## YOUR INSTRUCTIONS
Repeat, please, only the lines from the top of the data down to the line with "[11,131,436,186] [image] |"; include both of those lines.

MATERIAL PROVIDED Start Marker

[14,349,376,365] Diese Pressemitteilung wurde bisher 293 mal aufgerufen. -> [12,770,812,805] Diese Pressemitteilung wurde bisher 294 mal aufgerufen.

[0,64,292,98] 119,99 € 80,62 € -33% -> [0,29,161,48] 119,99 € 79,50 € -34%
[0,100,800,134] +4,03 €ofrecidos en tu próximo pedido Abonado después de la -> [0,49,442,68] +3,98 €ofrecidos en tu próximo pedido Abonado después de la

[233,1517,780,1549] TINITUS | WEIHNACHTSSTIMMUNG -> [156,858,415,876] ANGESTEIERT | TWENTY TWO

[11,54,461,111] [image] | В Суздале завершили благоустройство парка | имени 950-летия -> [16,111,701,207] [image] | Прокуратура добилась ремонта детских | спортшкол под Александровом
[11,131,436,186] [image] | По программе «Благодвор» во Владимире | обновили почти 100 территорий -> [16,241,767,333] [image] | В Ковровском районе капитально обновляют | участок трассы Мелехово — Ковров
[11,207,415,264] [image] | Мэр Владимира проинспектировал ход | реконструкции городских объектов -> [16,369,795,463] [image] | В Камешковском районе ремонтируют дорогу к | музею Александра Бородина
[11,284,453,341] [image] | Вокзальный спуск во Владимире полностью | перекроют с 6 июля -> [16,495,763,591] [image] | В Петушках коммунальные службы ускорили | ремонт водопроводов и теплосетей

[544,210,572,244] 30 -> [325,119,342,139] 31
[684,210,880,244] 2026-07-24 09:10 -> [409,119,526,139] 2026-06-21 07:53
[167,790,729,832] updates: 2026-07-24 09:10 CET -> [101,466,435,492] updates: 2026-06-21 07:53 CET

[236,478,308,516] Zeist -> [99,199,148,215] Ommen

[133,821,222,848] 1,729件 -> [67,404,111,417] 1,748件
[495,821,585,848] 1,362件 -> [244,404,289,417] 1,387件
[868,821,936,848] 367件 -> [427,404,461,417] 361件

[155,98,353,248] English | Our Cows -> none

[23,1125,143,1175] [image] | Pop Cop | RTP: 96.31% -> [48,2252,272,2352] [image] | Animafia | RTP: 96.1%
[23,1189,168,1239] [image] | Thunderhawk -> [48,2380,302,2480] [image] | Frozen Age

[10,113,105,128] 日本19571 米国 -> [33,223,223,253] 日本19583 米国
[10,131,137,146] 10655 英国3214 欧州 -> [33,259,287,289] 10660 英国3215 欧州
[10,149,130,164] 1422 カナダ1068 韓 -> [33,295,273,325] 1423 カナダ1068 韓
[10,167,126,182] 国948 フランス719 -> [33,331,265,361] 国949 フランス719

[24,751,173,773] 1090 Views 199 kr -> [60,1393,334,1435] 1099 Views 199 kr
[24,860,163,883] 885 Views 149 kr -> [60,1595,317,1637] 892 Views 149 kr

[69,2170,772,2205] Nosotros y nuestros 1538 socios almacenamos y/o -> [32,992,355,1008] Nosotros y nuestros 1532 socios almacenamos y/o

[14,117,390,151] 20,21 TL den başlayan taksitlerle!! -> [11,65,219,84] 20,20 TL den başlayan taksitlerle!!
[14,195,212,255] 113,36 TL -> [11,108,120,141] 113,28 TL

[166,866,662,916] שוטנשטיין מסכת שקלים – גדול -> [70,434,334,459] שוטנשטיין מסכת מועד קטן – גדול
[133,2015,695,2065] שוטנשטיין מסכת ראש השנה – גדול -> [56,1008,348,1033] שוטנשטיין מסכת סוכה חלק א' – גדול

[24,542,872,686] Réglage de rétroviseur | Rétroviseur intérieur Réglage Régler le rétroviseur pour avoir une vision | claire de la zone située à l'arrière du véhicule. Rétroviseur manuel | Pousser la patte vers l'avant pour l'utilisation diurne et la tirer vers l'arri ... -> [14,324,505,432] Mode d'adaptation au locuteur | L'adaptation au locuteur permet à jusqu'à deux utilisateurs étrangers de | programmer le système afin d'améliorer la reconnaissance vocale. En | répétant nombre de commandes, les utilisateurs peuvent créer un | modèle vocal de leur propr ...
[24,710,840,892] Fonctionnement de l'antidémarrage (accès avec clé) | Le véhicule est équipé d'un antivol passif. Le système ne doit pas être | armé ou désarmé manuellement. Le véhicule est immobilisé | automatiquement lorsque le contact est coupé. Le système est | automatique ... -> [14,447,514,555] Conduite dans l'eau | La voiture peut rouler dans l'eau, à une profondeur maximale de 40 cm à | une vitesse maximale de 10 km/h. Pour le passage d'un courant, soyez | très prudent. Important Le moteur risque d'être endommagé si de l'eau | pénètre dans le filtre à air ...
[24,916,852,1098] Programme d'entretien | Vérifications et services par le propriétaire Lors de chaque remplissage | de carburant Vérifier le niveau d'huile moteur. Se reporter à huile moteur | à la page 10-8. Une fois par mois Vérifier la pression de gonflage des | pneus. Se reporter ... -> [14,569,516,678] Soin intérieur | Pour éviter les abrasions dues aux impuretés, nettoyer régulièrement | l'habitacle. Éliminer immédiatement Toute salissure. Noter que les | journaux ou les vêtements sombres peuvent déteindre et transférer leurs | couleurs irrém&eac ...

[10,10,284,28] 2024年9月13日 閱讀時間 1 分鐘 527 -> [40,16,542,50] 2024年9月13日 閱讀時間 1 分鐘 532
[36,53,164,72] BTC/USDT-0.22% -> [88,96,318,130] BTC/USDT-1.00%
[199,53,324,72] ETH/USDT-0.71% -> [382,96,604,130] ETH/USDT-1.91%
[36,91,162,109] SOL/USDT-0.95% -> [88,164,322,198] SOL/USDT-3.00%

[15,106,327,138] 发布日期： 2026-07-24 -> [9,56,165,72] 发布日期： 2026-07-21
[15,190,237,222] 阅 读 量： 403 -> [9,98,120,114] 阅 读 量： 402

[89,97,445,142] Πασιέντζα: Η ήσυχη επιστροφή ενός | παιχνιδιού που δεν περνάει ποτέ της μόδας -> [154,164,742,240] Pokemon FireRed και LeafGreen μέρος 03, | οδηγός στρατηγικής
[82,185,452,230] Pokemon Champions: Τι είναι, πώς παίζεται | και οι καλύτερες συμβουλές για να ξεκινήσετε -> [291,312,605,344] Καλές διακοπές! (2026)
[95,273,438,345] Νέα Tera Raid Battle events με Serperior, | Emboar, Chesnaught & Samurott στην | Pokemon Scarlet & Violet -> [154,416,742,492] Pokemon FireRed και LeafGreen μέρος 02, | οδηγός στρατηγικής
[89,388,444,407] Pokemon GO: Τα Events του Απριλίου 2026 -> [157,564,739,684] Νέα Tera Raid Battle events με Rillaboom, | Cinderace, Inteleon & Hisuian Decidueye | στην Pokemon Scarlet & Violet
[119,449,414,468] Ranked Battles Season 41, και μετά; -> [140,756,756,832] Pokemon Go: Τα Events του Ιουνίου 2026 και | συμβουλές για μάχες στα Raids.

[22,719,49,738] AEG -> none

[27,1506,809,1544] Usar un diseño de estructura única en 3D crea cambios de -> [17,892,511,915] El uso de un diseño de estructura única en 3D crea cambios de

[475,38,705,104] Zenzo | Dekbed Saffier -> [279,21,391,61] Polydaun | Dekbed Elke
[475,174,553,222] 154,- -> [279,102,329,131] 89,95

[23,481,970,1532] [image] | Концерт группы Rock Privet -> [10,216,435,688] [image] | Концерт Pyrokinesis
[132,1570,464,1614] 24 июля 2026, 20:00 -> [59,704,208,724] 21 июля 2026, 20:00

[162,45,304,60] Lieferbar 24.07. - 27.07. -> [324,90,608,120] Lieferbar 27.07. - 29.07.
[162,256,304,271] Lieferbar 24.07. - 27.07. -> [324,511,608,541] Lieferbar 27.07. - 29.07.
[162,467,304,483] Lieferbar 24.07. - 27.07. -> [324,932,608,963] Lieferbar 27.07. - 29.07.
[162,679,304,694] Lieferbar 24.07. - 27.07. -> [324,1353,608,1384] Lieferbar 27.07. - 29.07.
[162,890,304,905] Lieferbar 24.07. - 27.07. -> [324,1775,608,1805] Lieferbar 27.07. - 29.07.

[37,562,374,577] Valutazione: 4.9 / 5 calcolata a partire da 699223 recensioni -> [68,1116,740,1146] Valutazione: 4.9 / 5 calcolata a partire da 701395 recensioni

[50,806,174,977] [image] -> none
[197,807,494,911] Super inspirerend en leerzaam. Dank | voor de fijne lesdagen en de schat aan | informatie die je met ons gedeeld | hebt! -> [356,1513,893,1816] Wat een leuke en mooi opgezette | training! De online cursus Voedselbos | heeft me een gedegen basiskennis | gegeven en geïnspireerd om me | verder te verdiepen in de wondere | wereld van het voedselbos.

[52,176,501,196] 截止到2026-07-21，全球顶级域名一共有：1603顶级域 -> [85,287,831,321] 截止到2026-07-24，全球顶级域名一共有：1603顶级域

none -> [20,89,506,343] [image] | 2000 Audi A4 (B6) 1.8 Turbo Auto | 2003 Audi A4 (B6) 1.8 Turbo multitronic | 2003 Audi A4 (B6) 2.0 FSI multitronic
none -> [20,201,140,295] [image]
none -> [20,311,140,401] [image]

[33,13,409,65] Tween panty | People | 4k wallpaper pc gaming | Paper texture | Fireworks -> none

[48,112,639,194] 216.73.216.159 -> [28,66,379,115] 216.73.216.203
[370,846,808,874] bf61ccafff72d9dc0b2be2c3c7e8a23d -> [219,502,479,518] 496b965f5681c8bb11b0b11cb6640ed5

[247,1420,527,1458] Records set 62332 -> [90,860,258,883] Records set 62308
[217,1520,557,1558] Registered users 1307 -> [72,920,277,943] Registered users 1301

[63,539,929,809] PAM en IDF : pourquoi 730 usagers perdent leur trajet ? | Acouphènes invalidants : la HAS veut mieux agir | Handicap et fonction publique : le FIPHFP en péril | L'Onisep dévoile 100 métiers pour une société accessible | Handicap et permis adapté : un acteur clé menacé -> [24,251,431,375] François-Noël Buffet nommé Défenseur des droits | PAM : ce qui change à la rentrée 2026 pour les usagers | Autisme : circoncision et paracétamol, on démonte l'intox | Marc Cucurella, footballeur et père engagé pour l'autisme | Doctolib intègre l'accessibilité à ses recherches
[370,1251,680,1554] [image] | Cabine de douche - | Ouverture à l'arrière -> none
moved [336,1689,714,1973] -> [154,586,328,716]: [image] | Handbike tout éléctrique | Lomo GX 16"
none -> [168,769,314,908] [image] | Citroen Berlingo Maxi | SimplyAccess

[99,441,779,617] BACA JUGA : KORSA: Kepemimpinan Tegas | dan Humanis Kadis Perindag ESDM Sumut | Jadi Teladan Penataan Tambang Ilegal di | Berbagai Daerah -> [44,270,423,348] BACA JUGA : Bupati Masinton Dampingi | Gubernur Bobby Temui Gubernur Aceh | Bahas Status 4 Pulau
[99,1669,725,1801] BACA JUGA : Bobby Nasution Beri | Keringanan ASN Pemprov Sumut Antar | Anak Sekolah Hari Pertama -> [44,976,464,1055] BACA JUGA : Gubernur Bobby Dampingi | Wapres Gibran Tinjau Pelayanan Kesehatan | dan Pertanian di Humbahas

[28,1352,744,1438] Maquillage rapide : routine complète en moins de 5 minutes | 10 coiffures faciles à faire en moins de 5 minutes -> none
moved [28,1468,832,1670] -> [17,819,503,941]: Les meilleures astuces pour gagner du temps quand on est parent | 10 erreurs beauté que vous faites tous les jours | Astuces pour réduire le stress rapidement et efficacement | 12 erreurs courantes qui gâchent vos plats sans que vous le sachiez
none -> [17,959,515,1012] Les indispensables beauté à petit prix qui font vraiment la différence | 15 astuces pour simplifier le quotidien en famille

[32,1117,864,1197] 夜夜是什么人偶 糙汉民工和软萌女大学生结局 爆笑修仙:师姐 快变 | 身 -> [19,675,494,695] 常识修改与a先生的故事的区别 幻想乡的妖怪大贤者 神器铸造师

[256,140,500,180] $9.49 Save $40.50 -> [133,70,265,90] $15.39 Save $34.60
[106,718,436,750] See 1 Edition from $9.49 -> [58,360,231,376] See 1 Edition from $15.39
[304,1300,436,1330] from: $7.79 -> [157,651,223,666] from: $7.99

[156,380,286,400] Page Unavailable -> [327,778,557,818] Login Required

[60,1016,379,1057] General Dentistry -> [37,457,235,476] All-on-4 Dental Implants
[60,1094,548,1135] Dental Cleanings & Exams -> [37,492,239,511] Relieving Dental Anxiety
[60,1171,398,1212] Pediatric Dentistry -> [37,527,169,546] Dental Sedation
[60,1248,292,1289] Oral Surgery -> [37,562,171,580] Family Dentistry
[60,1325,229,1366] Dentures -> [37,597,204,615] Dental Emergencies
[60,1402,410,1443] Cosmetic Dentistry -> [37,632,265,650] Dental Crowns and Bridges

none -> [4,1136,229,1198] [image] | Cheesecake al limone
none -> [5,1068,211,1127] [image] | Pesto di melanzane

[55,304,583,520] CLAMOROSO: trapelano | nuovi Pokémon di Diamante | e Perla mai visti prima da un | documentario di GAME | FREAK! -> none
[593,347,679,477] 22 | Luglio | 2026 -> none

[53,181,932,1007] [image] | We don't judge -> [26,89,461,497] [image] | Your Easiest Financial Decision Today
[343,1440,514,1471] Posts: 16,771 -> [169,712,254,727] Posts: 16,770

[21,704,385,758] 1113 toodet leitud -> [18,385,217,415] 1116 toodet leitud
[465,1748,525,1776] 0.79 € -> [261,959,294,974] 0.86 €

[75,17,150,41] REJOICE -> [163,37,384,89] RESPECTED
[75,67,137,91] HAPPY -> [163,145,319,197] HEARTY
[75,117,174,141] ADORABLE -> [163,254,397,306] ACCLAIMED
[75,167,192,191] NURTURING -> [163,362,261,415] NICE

MATERIAL PROVIDED End Marker

## TASK SOLUTION
[14,349,376,365] Diese Pressemitteilung wurde bisher 293 mal aufgerufen. -> [12,770,812,805] Diese Pressemitteilung wurde bisher 294 mal aufgerufen.

[0,64,292,98] 119,99 € 80,62 € -33% -> [0,29,161,48] 119,99 € 79,50 € -34%
[0,100,800,134] +4,03 €ofrecidos en tu próximo pedido Abonado después de la -> [0,49,442,68] +3,98 €ofrecidos en tu próximo pedido Abonado después de la

[233,1517,780,1549] TINITUS | WEIHNACHTSSTIMMUNG -> [156,858,415,876] ANGESTEIERT | TWENTY TWO

[11,54,461,111] [image] | В Суздале завершили благоустройство парка | имени 950-летия -> [16,111,701,207] [image] | Прокуратура добилась ремонта детских | спортшкол под Александровом
[11,131,436,186] [image] | По программе «Благодвор» во Владимире | обновили почти 100 территорий -> [16,241,767,333] [image] | В Ковровском районе капитально обновляют | участок трассы Мелехово — Ковров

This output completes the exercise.